What needs to be done: Which lines in the data contain the word "adds"? Please copy each of them.

*** Extracted data ***

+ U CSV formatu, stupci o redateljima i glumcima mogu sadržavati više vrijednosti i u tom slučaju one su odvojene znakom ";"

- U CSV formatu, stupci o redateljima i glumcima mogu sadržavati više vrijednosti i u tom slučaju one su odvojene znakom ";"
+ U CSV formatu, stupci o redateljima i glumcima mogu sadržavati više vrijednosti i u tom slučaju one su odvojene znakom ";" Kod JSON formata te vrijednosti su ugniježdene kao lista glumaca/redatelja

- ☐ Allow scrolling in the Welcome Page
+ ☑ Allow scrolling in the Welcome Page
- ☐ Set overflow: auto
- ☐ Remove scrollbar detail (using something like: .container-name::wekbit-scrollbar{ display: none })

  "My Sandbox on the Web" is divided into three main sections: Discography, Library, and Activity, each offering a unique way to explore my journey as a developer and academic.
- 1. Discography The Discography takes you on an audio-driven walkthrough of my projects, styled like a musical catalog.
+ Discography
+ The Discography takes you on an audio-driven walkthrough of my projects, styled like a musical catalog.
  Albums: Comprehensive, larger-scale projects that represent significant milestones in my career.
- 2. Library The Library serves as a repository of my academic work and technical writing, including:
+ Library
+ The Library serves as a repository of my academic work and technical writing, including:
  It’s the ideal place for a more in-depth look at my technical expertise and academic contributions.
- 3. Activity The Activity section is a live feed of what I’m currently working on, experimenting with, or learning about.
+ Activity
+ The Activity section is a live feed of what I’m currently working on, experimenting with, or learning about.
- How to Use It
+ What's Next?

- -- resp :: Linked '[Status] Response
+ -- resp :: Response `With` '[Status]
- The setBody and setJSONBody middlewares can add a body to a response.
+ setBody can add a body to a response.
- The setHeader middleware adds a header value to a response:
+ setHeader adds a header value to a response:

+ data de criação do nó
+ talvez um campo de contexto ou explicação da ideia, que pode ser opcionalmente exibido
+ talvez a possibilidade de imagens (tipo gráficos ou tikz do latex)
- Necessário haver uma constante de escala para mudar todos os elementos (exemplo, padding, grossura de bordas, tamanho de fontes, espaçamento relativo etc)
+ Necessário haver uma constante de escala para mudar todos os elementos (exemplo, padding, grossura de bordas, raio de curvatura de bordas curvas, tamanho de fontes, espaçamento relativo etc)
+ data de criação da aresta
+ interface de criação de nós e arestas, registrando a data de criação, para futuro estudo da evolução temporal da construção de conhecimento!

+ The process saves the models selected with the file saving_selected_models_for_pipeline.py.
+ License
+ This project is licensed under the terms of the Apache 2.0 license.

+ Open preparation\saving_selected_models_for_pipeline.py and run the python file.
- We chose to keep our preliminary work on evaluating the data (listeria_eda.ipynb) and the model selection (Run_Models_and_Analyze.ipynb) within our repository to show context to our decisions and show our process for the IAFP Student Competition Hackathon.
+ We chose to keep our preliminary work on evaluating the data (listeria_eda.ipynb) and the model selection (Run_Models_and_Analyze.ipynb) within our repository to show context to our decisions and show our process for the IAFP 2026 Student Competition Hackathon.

***

Written response:
- The setHeader middleware adds a header value to a response:
+ setHeader adds a header value to a response:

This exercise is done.